Diabetic Ketoacidosis


For type 1 diabetics and some type 2 diabetics who are not producing enough insulin, periods of high blood sugars can be lethal when they lead to diabetic ketoacidosis (DKA). Type 1 diabetics are at a higher risk because their pancreas produces no insulin while type 2 diabetics are usually able to make some of their own. Those who are not diabetic are not at risk for DKA, though it can develop in people who are unaware they have type 1 diabetes.

High levels of glucose combined with an absence of insulin allows for blood to slowly become acidic. This acidity is dangerous for cells and causes the liver to secrete even more glucose in an effort to supply them with energy. When combined with dehydration, this process accelerates into a poisonous cocktail that undermines the heart, impairs the brain, and can lead to death in days.

Accuracy in measuring your level of ketosis is important to monitor early warning signs of DKA. We strongly recommend using a blood meter to monitor your ketones as urine strips and breathalyzers are often highly inaccurate and readings can be influenced by a number of factors. Without using a blood meter, it can be easy to miss early signs of DKA and the danger can escalate quickly.


DKA can develop slowly or quickly. If ketones are above 8.0 mmol/l (80 mg/dl) or your blood sugar levels are above 13.9 mmol/l (249 mg/dl) but you are symptom-free, call your doctor. If symptoms develop, check your blood ketones and call your doctor or go the the emergency room.  

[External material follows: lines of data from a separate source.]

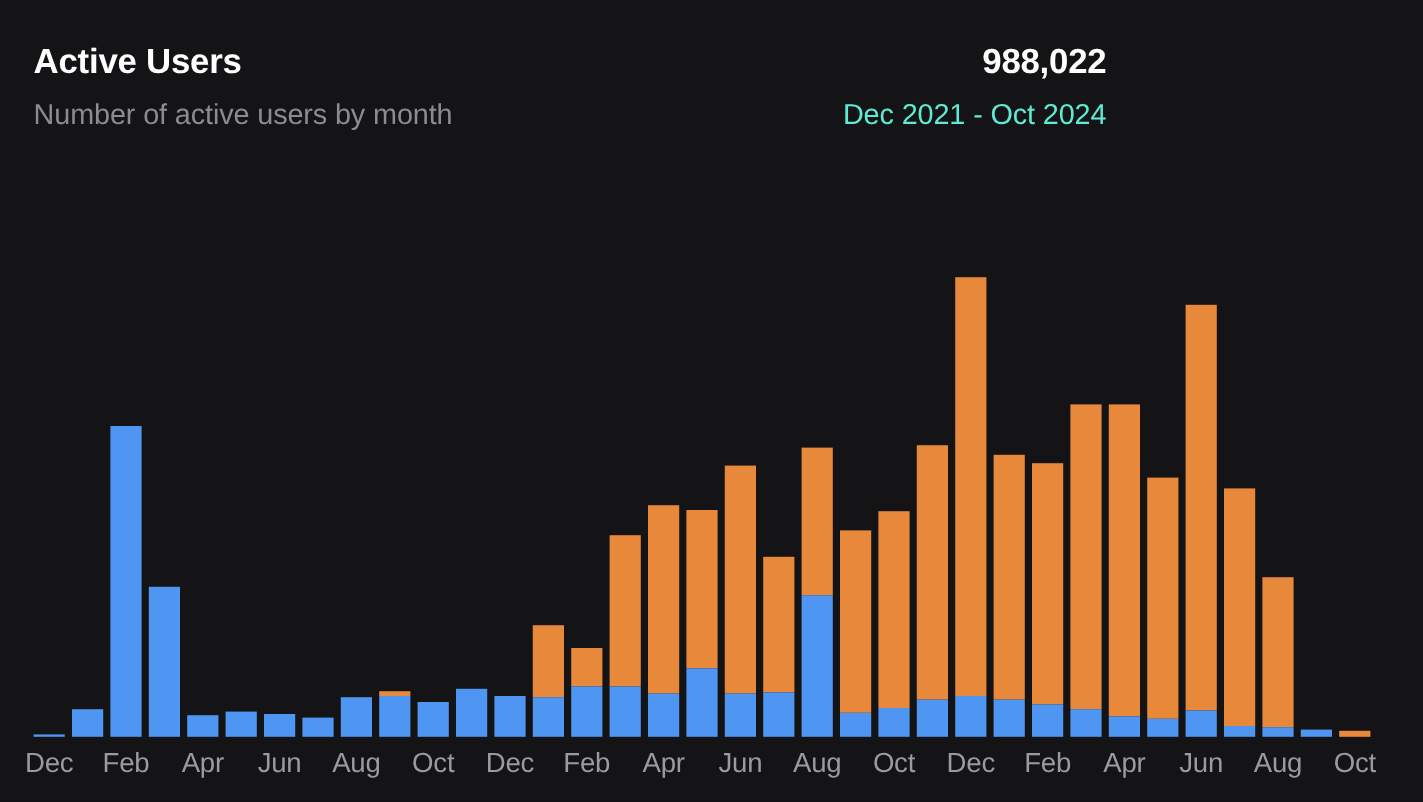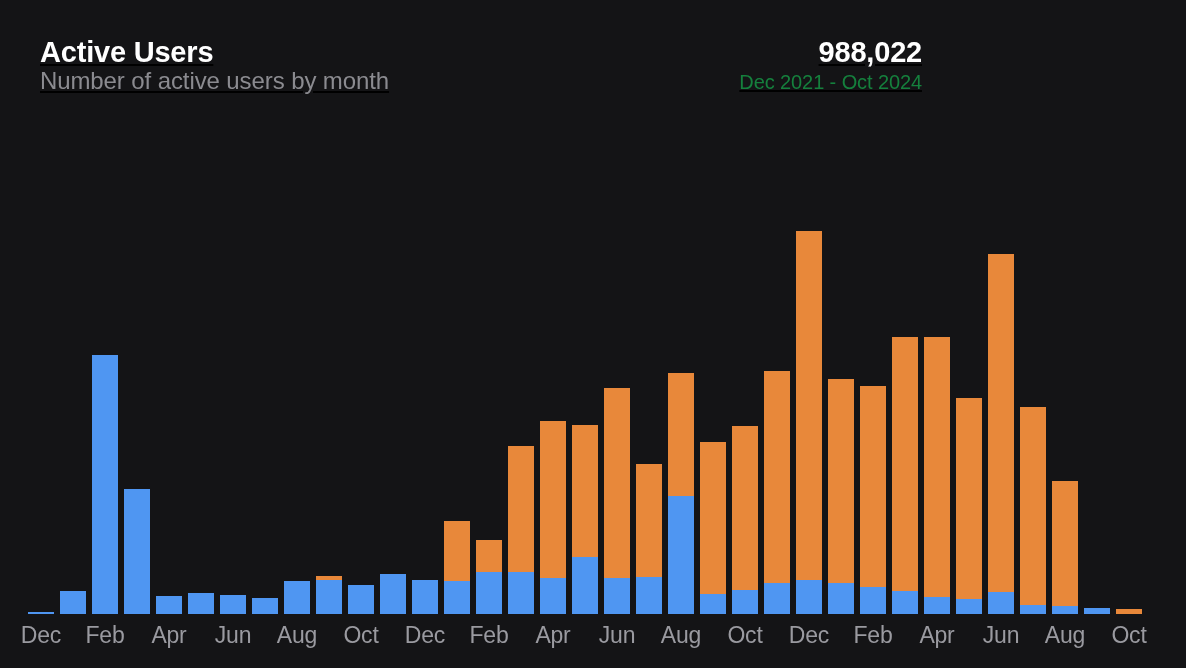"Active Users" #header { padding: 38px 28px 0 40px -> 38px 28px 0 28px; text-decoration: underline -> none }
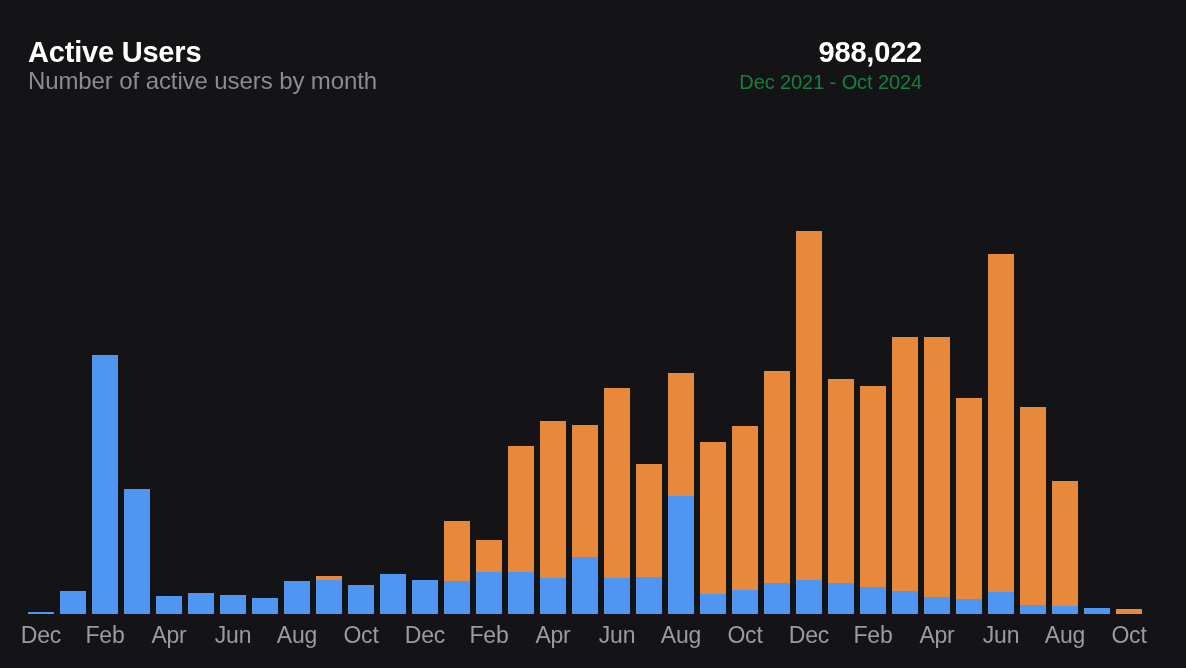"Number of active users by" .hrow.second { margin-top: 2px -> 17px }
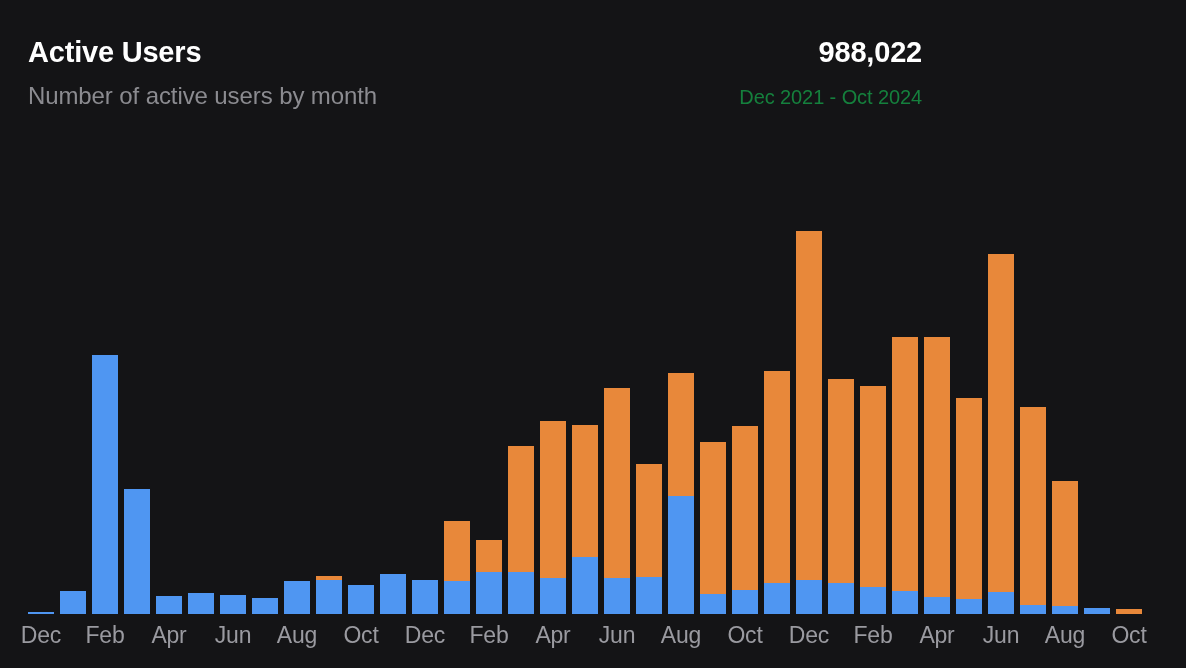"Dec 2021 - Oct 2024" #range { color: #15803d -> #5eead4; font-size: 20px -> 24px }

The progression of symptoms first mimics those of high blood sugar:

  • Thirstiness;

  • Dry mouth;

  • And frequent urination.

If your body still doesn’t get the insulin it needs, your blood becomes more acidic:

  • Loss of energy;

  • Dry, warm skin;

  • Aches similar to those of a high fever.

When any of the following symptoms occur, your condition has likely progressed to DKA and is very serious:

  • Nausea, dizziness, vomiting, or abdominal pain;

  • A fruity or sweet odor on your breath;

  • Confusion or trouble concentrating;

  • Deep and labored breathing.


DKA occurs when, due to a lack of insulin, blood sugar levels become elevated (over 249 mg/dl or 13.9 mmol/l) over a period of time and the body begins to burn fat for energy, resulting in ketone bodies in the blood or urine. High levels of blood sugar, called hyperglycemia, can be caused by a variety of factors, including:

  • Failure to take medication or insulin;

  • Stress;

  • Dietary changes without medication adjustments;

  • Eating disorders;

  • Illness or injury.

If illness brings on DKA, it may slip by unnoticed as its symptoms can seem flu-like with aches and vomiting. In fact, people with type 1 diabetes are often seeking help for these symptoms when they first receive their diagnosis.

Please remember that DKA is a potentially life-threatening condition. If you think that you may have it, call your doctor immediately or go to the emergency room. Treatment for DKA involves administering insulin to lower blood glucose levels and restoring fluid balance or electrolytes to the bloodstream with an intravenous saline drip.